=== DATASET RECORDS ===

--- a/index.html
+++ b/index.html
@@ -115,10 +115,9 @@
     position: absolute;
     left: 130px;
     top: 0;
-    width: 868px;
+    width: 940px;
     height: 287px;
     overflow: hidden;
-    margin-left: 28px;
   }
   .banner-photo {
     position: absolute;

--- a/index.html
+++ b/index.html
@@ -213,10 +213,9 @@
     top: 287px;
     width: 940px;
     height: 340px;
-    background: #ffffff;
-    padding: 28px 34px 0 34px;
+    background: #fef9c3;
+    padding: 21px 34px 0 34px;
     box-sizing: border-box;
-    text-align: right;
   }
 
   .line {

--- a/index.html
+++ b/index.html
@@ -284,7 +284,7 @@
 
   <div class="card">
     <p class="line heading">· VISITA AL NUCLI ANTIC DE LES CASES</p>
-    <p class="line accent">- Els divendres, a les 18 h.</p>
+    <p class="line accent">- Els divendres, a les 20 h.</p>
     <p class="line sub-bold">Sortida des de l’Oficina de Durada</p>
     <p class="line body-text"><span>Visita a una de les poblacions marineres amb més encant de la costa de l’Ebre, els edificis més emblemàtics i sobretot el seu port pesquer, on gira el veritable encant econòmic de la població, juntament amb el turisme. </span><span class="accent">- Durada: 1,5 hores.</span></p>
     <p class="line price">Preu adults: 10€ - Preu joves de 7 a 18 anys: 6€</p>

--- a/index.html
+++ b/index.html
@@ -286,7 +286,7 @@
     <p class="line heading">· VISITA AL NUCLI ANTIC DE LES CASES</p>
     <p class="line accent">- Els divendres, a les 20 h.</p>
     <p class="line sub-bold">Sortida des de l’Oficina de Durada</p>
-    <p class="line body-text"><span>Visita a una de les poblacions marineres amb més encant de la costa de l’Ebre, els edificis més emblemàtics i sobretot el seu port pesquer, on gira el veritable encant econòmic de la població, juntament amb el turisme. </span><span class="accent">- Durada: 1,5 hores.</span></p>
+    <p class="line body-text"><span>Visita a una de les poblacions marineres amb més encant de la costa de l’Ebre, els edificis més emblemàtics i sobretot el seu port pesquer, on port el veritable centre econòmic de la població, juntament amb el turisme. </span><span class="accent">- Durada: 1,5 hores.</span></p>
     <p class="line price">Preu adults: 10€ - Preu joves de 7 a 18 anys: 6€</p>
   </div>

===
=== DATASET RECORDS ===

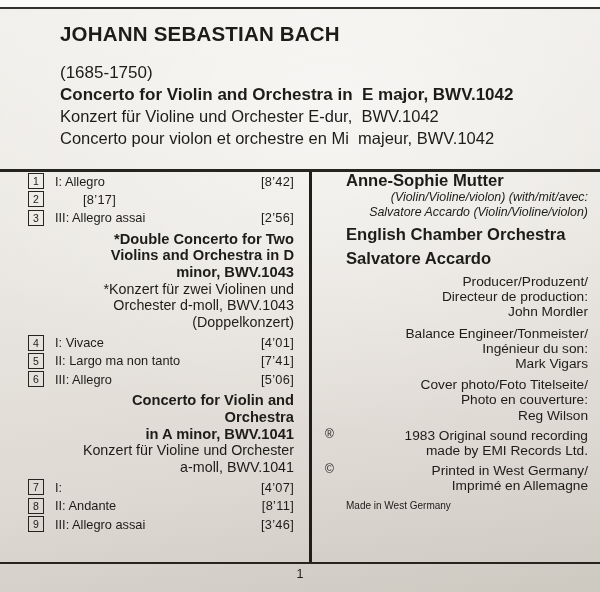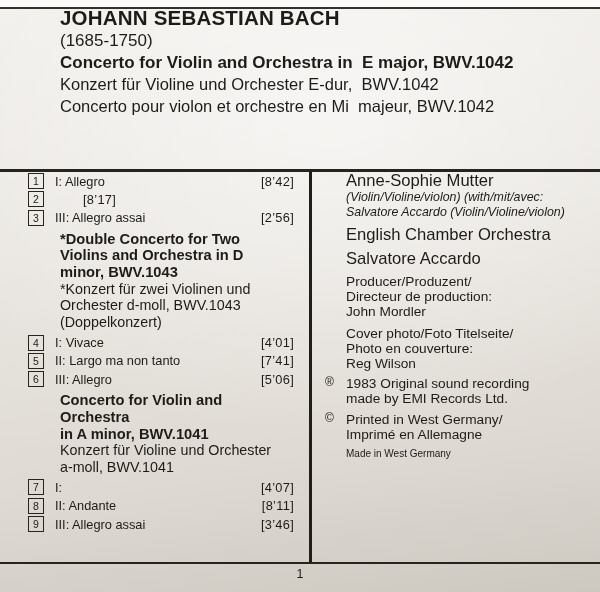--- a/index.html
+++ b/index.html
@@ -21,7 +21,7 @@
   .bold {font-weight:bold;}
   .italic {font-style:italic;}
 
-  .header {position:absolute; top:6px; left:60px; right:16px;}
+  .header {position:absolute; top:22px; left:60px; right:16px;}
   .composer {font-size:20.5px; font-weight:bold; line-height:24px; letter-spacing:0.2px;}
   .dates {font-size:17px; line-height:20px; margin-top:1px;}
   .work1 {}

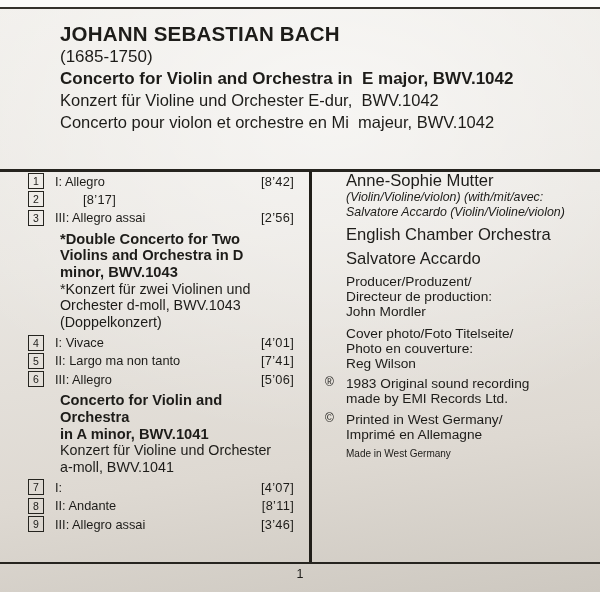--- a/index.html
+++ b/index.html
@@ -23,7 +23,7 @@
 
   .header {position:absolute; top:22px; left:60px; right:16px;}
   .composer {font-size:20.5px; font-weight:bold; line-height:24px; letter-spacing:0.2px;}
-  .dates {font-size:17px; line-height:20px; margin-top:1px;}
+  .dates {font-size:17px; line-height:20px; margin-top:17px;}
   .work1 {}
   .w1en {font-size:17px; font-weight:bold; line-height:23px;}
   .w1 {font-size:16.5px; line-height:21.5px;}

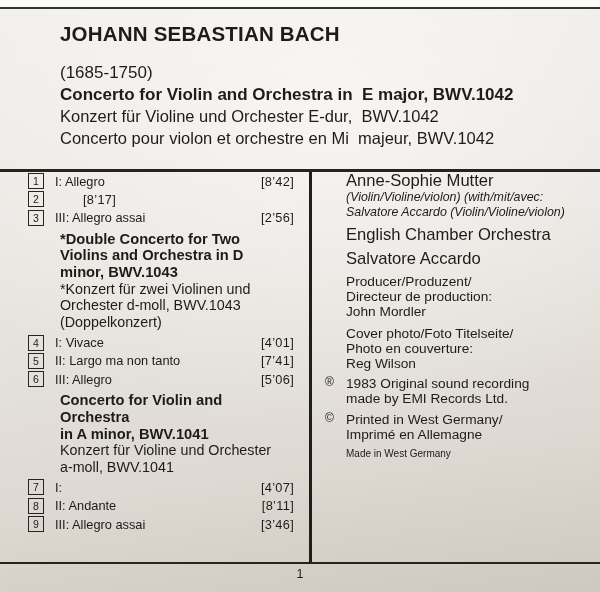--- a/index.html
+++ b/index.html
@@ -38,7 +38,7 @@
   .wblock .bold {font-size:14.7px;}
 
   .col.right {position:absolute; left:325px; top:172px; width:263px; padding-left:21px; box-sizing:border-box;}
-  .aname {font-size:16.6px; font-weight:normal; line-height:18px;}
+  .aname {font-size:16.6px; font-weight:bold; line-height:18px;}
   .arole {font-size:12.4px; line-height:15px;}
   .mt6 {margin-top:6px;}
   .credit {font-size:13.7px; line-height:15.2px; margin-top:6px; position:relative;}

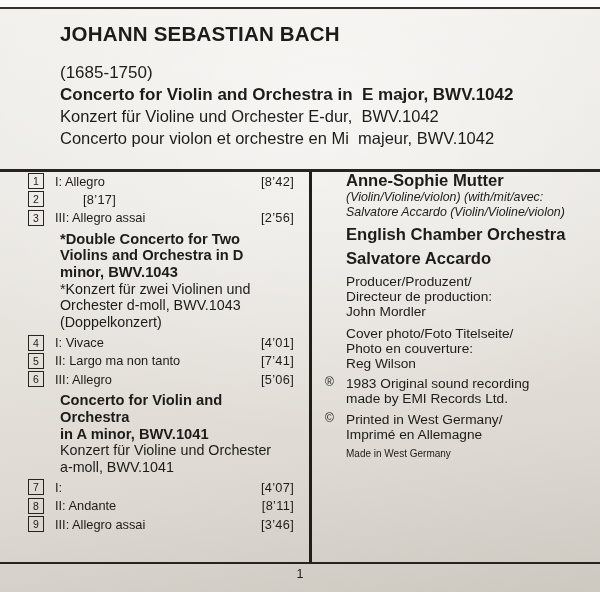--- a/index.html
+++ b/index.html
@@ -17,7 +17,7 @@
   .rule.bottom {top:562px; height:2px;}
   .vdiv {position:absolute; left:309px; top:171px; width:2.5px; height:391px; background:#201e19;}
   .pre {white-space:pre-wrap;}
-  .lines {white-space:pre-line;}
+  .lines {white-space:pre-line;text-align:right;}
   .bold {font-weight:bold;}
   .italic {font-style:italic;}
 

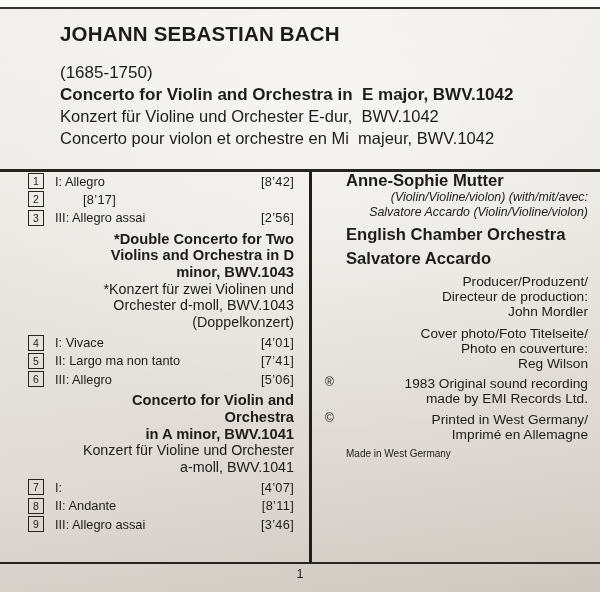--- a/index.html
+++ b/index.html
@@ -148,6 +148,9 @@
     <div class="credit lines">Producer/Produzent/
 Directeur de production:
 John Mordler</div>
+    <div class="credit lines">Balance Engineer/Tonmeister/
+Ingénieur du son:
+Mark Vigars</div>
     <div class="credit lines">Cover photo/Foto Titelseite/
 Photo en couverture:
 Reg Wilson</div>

===
=== DATASET RECORDS ===

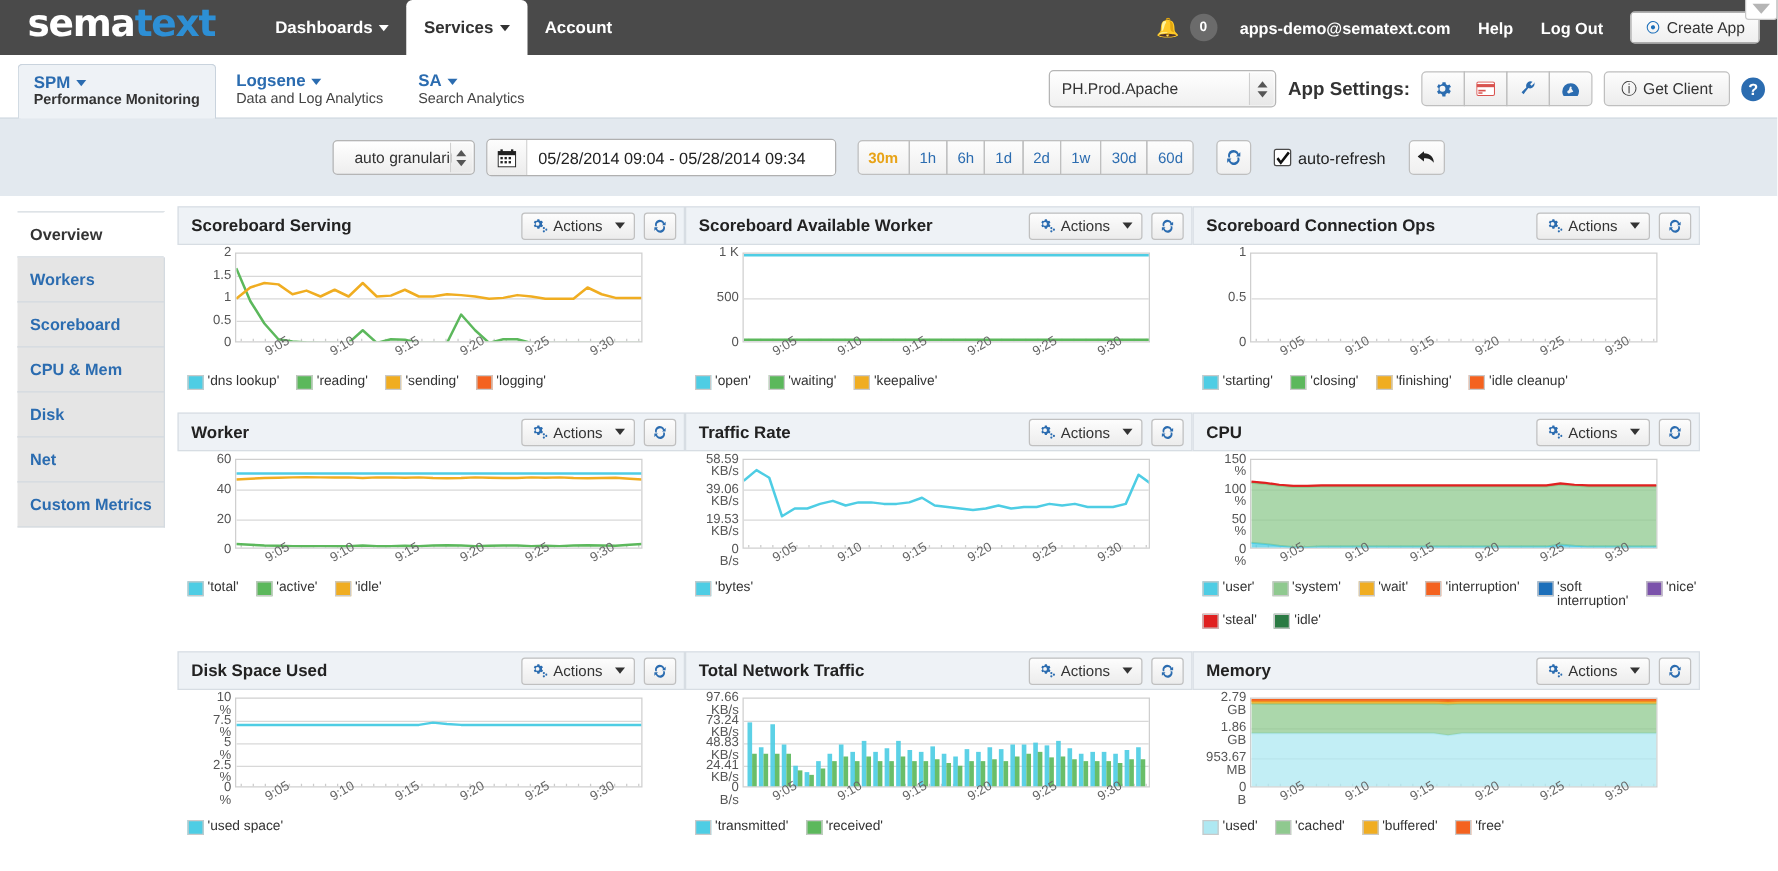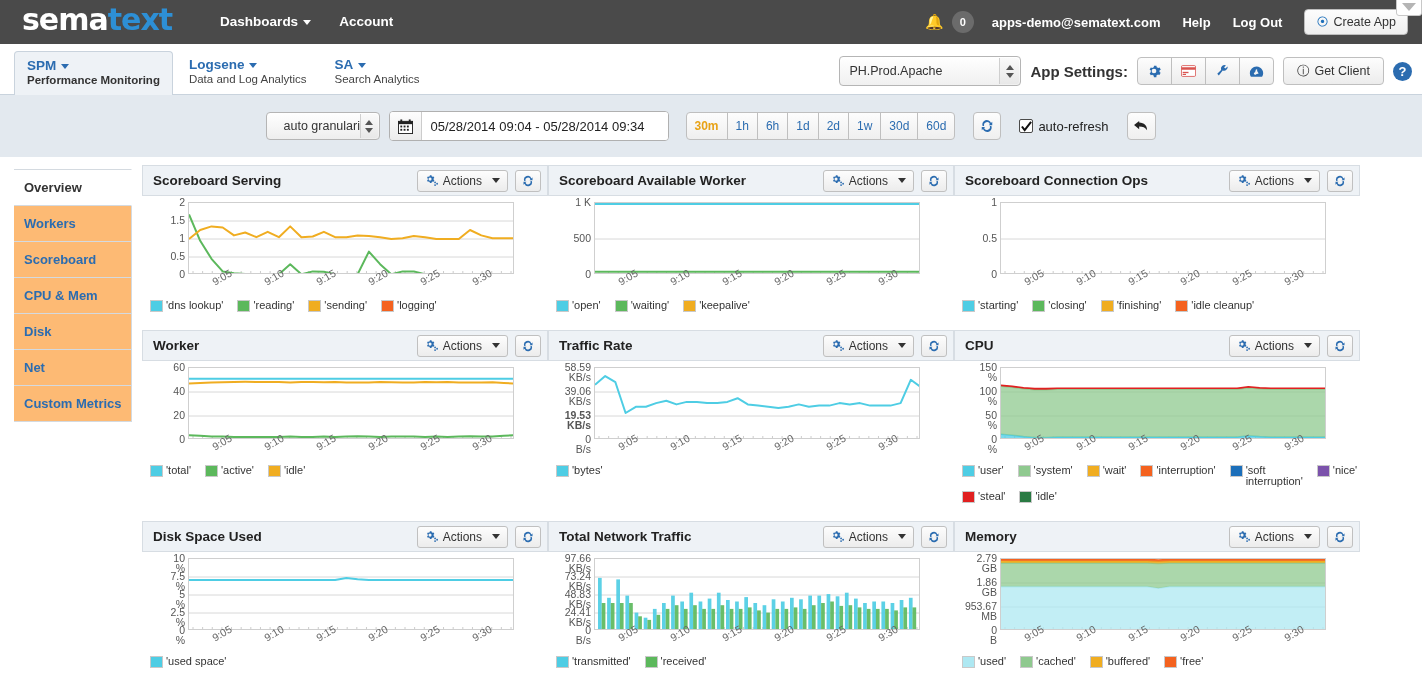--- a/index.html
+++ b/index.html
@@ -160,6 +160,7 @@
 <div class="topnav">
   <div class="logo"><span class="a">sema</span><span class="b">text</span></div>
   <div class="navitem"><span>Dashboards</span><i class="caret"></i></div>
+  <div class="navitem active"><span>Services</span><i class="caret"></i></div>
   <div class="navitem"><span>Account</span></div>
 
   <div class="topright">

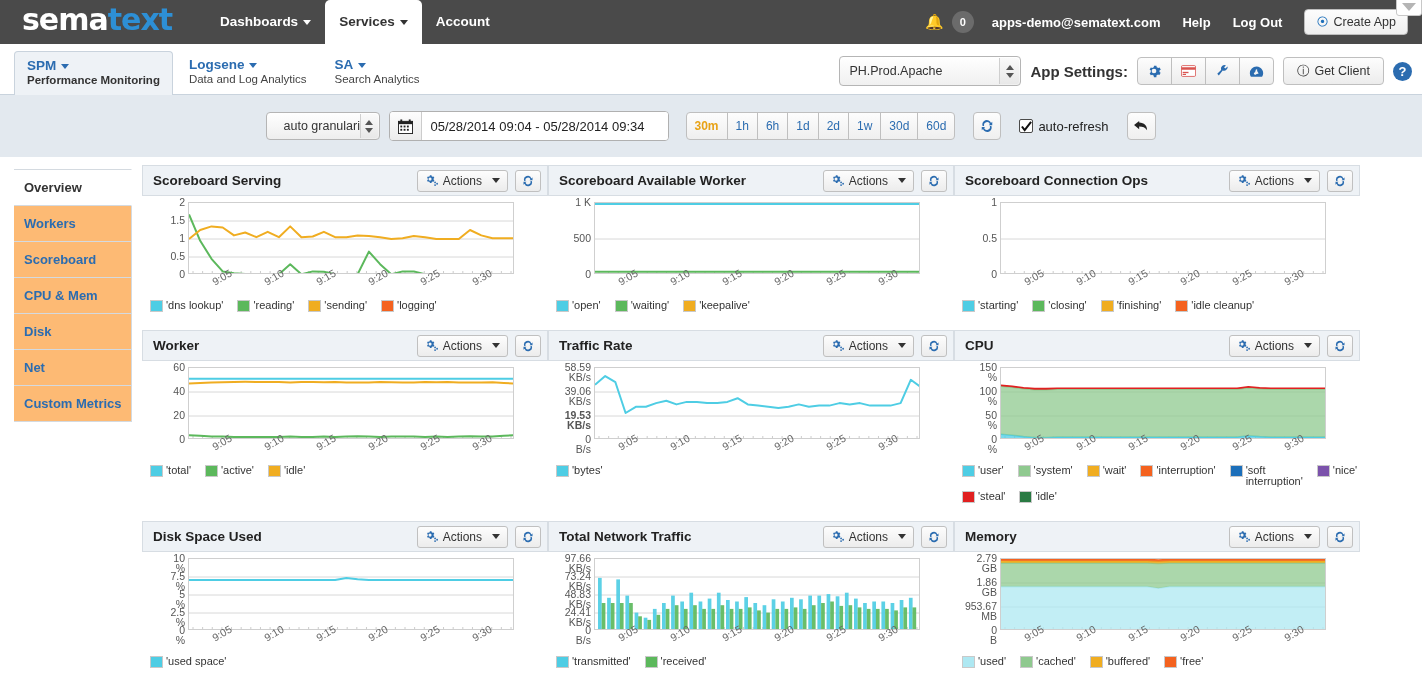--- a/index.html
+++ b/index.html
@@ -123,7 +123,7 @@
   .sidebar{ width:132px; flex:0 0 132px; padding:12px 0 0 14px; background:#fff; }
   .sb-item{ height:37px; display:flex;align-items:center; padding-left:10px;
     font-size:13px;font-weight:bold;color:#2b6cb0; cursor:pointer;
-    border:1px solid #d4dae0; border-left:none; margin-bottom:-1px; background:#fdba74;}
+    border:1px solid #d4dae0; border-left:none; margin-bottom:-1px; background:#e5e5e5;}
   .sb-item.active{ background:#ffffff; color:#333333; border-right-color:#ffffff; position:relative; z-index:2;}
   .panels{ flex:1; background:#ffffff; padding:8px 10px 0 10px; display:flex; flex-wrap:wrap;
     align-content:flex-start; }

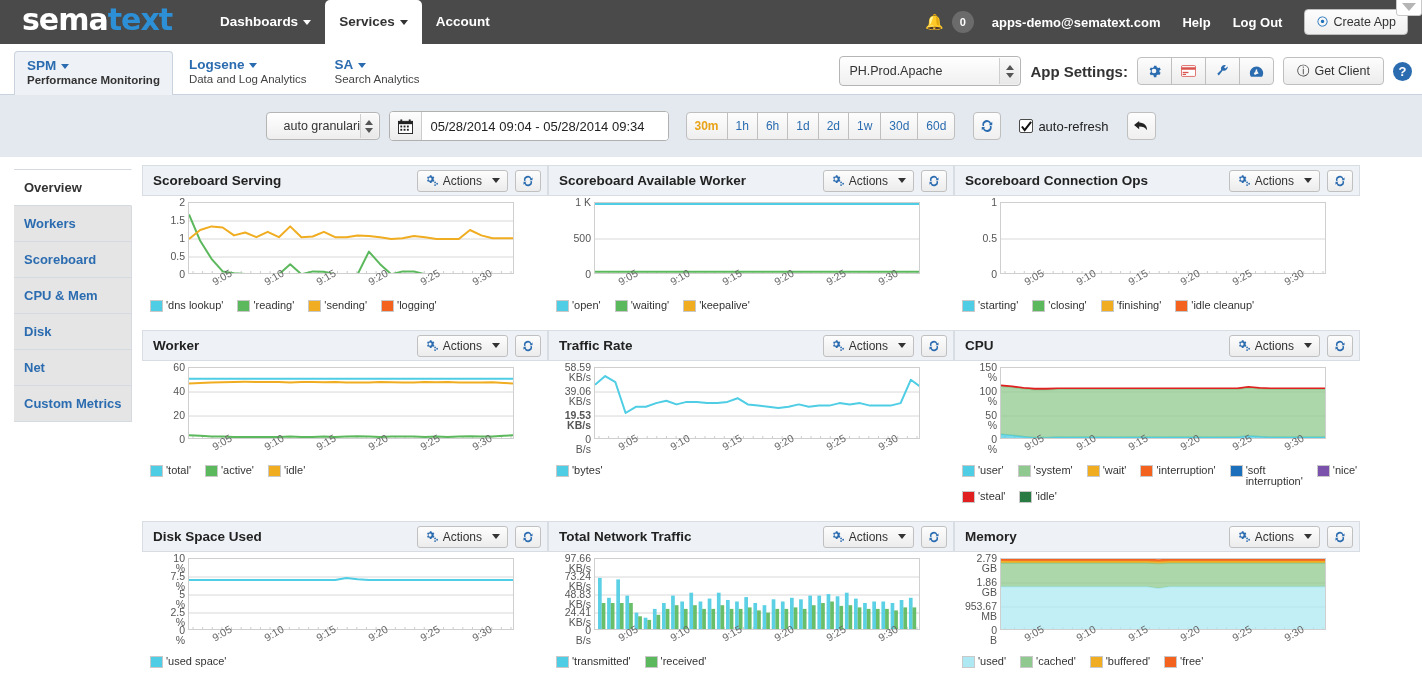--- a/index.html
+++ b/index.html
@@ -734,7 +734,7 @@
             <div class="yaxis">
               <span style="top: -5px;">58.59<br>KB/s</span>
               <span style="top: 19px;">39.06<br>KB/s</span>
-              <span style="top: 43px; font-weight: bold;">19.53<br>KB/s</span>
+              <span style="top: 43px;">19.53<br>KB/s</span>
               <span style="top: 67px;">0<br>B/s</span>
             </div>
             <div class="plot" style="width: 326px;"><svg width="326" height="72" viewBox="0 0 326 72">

===

* WHAT IS BEING ASKED
In the records above, count the lines holding the word "navitem"; give only that number.

* TASK SOLUTION
3